(Dataset entries)
[Start of section]

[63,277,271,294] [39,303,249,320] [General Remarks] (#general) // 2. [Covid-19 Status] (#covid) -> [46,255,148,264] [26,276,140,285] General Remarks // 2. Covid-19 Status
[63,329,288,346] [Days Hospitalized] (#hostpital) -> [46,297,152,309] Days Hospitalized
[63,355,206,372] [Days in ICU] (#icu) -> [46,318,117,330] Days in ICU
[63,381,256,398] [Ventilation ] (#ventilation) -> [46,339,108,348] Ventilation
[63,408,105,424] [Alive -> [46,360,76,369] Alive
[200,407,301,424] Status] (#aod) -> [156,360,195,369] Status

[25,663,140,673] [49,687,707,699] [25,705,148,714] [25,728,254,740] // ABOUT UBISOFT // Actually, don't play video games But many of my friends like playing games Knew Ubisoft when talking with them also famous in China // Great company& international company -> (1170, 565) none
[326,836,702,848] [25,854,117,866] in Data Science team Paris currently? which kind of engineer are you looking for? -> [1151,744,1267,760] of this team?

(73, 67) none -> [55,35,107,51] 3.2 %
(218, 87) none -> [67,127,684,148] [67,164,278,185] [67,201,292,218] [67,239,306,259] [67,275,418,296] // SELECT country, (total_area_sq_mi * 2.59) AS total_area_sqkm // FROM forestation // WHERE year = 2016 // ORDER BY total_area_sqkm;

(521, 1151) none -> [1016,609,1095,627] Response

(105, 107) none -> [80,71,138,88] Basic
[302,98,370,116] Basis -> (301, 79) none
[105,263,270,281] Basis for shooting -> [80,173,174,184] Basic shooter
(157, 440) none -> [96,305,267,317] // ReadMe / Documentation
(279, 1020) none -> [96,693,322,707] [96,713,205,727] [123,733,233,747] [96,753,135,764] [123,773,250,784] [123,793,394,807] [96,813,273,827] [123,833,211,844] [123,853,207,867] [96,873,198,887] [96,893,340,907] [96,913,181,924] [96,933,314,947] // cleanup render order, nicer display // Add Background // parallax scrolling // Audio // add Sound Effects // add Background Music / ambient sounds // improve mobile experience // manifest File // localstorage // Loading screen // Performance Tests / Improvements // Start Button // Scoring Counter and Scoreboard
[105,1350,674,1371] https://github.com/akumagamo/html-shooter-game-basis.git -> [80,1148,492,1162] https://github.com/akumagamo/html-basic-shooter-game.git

[End of section]

Each line of the data is to be written out again exactly.

### TASK SOLUTION
[63,277,271,294] [39,303,249,320] [General Remarks] (#general) // 2. [Covid-19 Status] (#covid) -> [46,255,148,264] [26,276,140,285] General Remarks // 2. Covid-19 Status
[63,329,288,346] [Days Hospitalized] (#hostpital) -> [46,297,152,309] Days Hospitalized
[63,355,206,372] [Days in ICU] (#icu) -> [46,318,117,330] Days in ICU
[63,381,256,398] [Ventilation ] (#ventilation) -> [46,339,108,348] Ventilation
[63,408,105,424] [Alive -> [46,360,76,369] Alive
[200,407,301,424] Status] (#aod) -> [156,360,195,369] Status

[25,663,140,673] [49,687,707,699] [25,705,148,714] [25,728,254,740] // ABOUT UBISOFT // Actually, don't play video games But many of my friends like playing games Knew Ubisoft when talking with them also famous in China // Great company& international company -> (1170, 565) none
[326,836,702,848] [25,854,117,866] in Data Science team Paris currently? which kind of engineer are you looking for? -> [1151,744,1267,760] of this team?

(73, 67) none -> [55,35,107,51] 3.2 %
(218, 87) none -> [67,127,684,148] [67,164,278,185] [67,201,292,218] [67,239,306,259] [67,275,418,296] // SELECT country, (total_area_sq_mi * 2.59) AS total_area_sqkm // FROM forestation // WHERE year = 2016 // ORDER BY total_area_sqkm;

(521, 1151) none -> [1016,609,1095,627] Response

(105, 107) none -> [80,71,138,88] Basic
[302,98,370,116] Basis -> (301, 79) none
[105,263,270,281] Basis for shooting -> [80,173,174,184] Basic shooter
(157, 440) none -> [96,305,267,317] // ReadMe / Documentation
(279, 1020) none -> [96,693,322,707] [96,713,205,727] [123,733,233,747] [96,753,135,764] [123,773,250,784] [123,793,394,807] [96,813,273,827] [123,833,211,844] [123,853,207,867] [96,873,198,887] [96,893,340,907] [96,913,181,924] [96,933,314,947] // cleanup render order, nicer display // Add Background // parallax scrolling // Audio // add Sound Effects // add Background Music / ambient sounds // improve mobile experience // manifest File // localstorage // Loading screen // Performance Tests / Improvements // Start Button // Scoring Counter and Scoreboard
[105,1350,674,1371] https://github.com/akumagamo/html-shooter-game-basis.git -> [80,1148,492,1162] https://github.com/akumagamo/html-basic-shooter-game.git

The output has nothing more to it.